Fuzzy sliding mode control method of networked mechanical arm system

Technical Field

The invention relates to the technical field of mechanical arm system control, in particular to a fuzzy sliding mode control method of a networked mechanical arm system.

Background

In the single-link mechanical arm, the rigidity of a link structure is reduced due to the design of a slender link, but the single-link mechanical arm also brings a plurality of difficulties which are difficult to solve and brings a plurality of problems to the fields of dynamic modeling, control and the like. Since the network links between the single-link robot arm sensors, the controller, and the actuators are open, they are vulnerable to network attacks. Spoofing attacks are an important type of network attack, also known as spurious data injection attacks. A typical spoofing attack may trap a sensor node, inject malicious code or modify a program with its unauthorized privileges, thereby degrading or even worsening system performance.

The markov switching system has become an important research branch in the control field due to its modeling stability in a physical system with a sudden change in structure. For a markov handover system, the continuous probability distribution function of residence time follows an exponential distribution. More generally, the dwell time follows some other non-exponential probability distribution, in which case the corresponding switching system is referred to as a semi-markov switching system. In recent years, stability of semi-markov switching systems, sliding mode control, and event triggering schemes have yielded many significant results.

The natural behavior of physical systems is usually described by nonlinear models, and the T-S fuzzy strategy provides a powerful and popular tool for nonlinear systems, which can accurately approximate smooth nonlinear terms by using the 'IF-THEN' rule.

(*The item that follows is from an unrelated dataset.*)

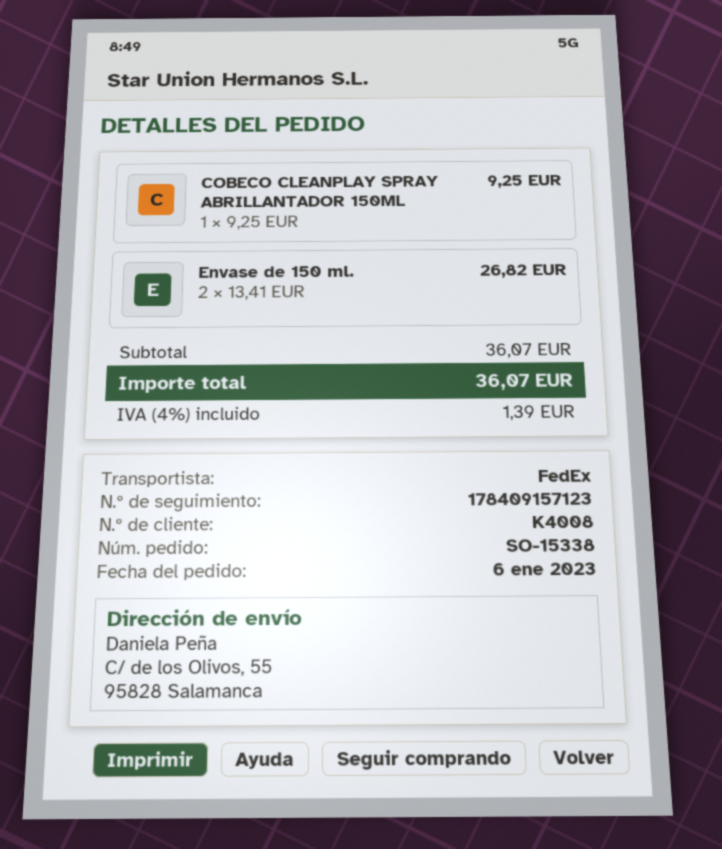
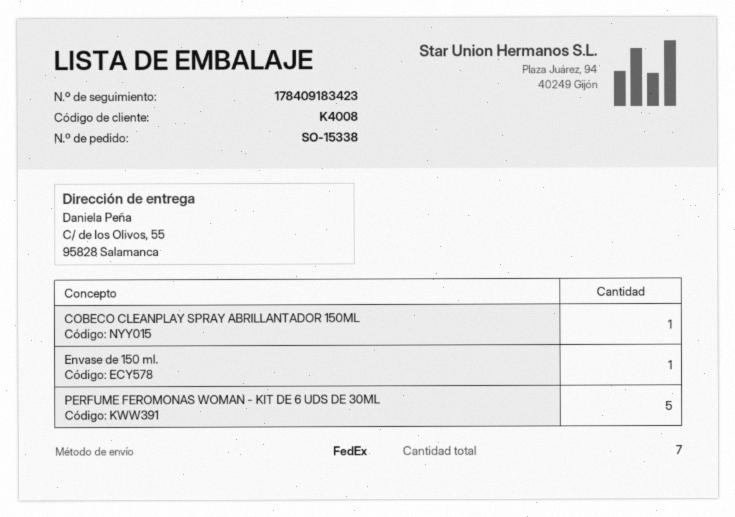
tracking number: 178409157123 -> 178409183423
Envase de 150 ml.: 2 -> 1
PERFUME FEROMONAS WOMAN - KIT DE 6 UDS DE 30ML: none -> 5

The sliding mode control is used as an effective robust control strategy, and has the advantages of fast response, simple design process, stronger robustness on parameter uncertainty, input nonlinearity and matching interference and the like.

In summary, it is a problem to be solved urgently to research a sliding mode control method of a manipulator system under deception attack and actuator failure, and establish a controller to enable the manipulator system to stably operate under deception attack and actuator failure, and the method has important research significance.

Disclosure of Invention

The technical problem to be solved by the invention is as follows: aiming at the conditions that the mechanical arm system is subjected to random deception attack and actuator faults, the fuzzy sliding mode control method of the networked mechanical arm system is provided, and the anti-interference control problem of the system under the condition that data transmission is limited is solved.

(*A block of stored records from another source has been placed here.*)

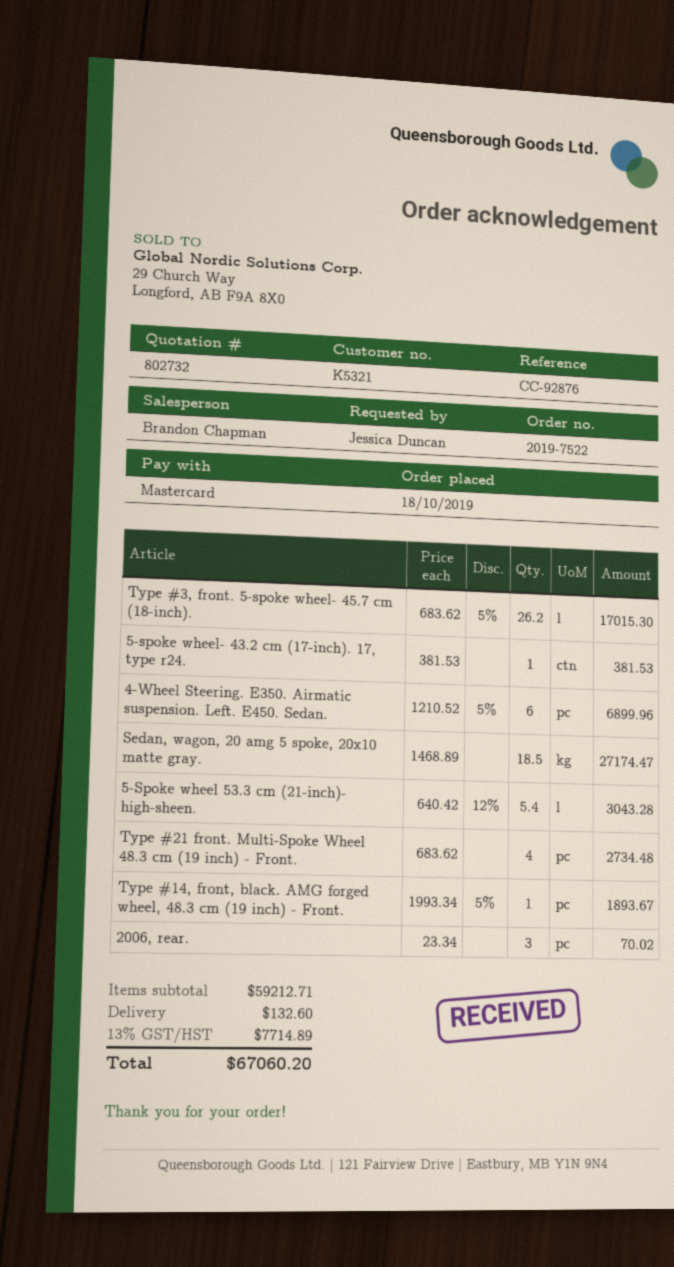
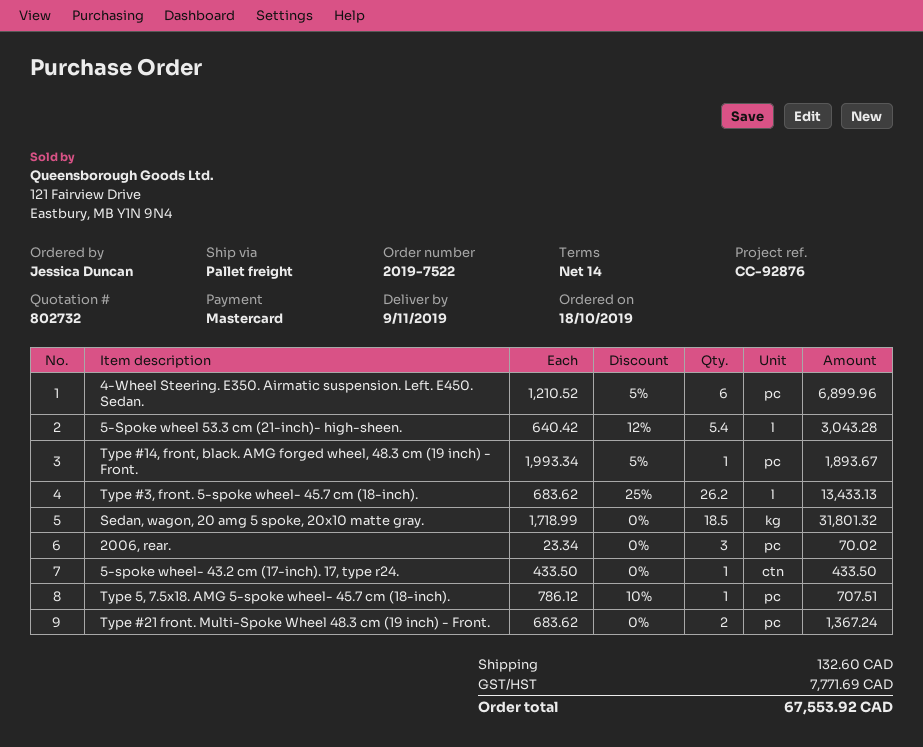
Type #3, front. 5-spoke wheel- 45.7 cm (18-inch).: 26.2 x 683.62 - 5% = 17015.30 -> 26.2 x 683.62 - 25% = 13433.13
5-spoke wheel- 43.2 cm (17-inch). 17, type r24.: 1 x 381.53 = 381.53 -> 1 x 433.50 = 433.50
Sedan, wagon, 20 amg 5 spoke, 20x10 matte gray.: 18.5 x 1468.89 = 27174.47 -> 18.5 x 1718.99 = 31801.32
Type #21 front. Multi-Spoke Wheel 48.3 cm (19 inch) - Front.: 4 x 683.62 = 2734.48 -> 2 x 683.62 = 1367.24
Type 5, 7.5x18. AMG 5-spoke wheel- 45.7 cm (18-inch).: none -> 1 x 786.12 - 10% = 707.51
tax: 7714.89 -> 7771.69
total: 67060.20 -> 67553.92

The technical scheme adopted by the method for solving the problems is as follows: a fuzzy sliding mode control method of a networked mechanical arm system comprises the following steps:

the method comprises the following steps: establishing an uncertain fuzzy networked half Markov switching system model for the mechanical arm system;

step two: establishing an actuator fault model and a deception attack model;

step three: deducing an uncertain fuzzy networked half Markov switching system model of the mechanical arm system which is subjected to deception attack and has an actuator fault;

step four: constructing a public sliding mode switching surface;

step five: designing a sliding mode control law;

step six: carrying out stability analysis on the system established by adopting the steps and solving the parameters of the controller;

step seven: and determining the condition which should be met by the sliding mode control law so that the system can meet the accessibility of the sliding state.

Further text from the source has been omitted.